Kwasi Kyei Darkwah popularly known as KKD (born 19 December 1965, is a Ghanaian broadcaster, Master of Ceremonies, media, culture and tourism expert.

==Early life==

KKD was born on 19 December 1965 in Tema to Opanin Kwasi Darkwah and Ohemaa Ama Asokwa Kyei Darkwah of royal lineage.

===Education===

Darkwah holds a Master of Arts Degree in Audio-Visual Production (Film & Television) from London Metropolitan University, a Diploma in Journalism from Ghana Institute of Journalism, a Certificate in Marketing Management from Ghana Institute of Management and Public Administration, a Certificate in Production and Cost Management from the Association of Overseas Technical Scholarship of Japan, a Certificate in Marketing Management from Ghana Institute of Management and Public Administration, and a Certificate in Delivering Learning to Adults from [Westminster Adult Education Service, London.

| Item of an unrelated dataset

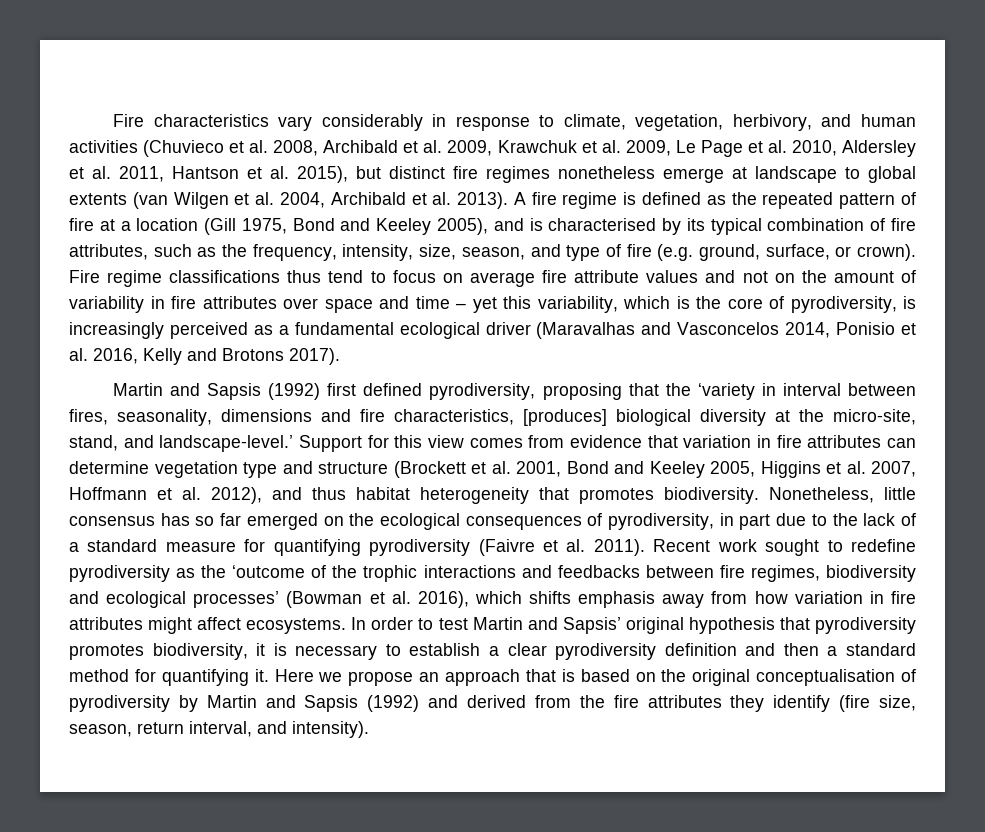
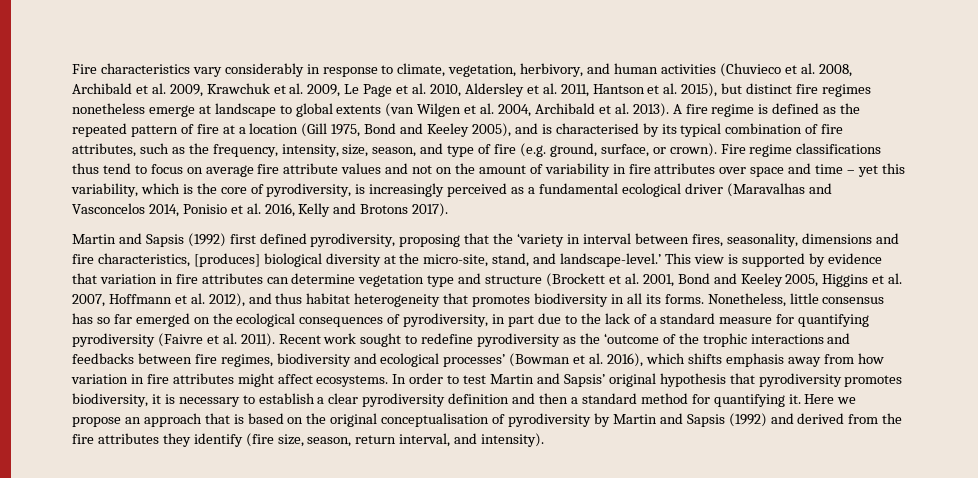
- Support for this view comes from evidence that variation in fire attributes can determine vegetation type and structure (Brockett et al. 2001, Bond and Keeley 2005, Higgins et al. 2007, Hoffmann et al. 2012), and thus habitat heterogeneity that promotes biodiversity.
+ This view is supported by evidence that variation in fire attributes can determine vegetation type and structure (Brockett et al. 2001, Bond and Keeley 2005, Higgins et al. 2007, Hoffmann et al. 2012), and thus habitat heterogeneity that promotes biodiversity in all its forms.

He had his second cycle education at Ghana's prestigious second cycle institution, Presbyterian Boys' Secondary School - Legon (PRESEC), Accra.

==Career==

KKD started as a broadcast journalist at the Ghana Broadcasting Corporation. He has held positions including Director of Public Communications at the Ghana Investment Promotion Council, Director of Programmes & Marketing at Sunshine Radio, General Manager of record company Megastar Limited, Account Manager for Corporate Healthcare at Gissings Consultancy Services in London. He also was Advertising & Promotions Manager at ABC Brewery Ltd.

==Rape charge==

He was arrested on 27 December 2014 following a report accusing him of raping a 19-year-old woman in the bathroom of the African Regent Hotel in Accra, Ghana. He was formally charged with rape.

On 12 January 2015, the 19-year-old alleged victim expressed her disinterest in pursuing the case. Darwkah was freed and the rape charge against him was dropped on 22 April 2015 after the Attorney General entered a nolle prosequi for the case.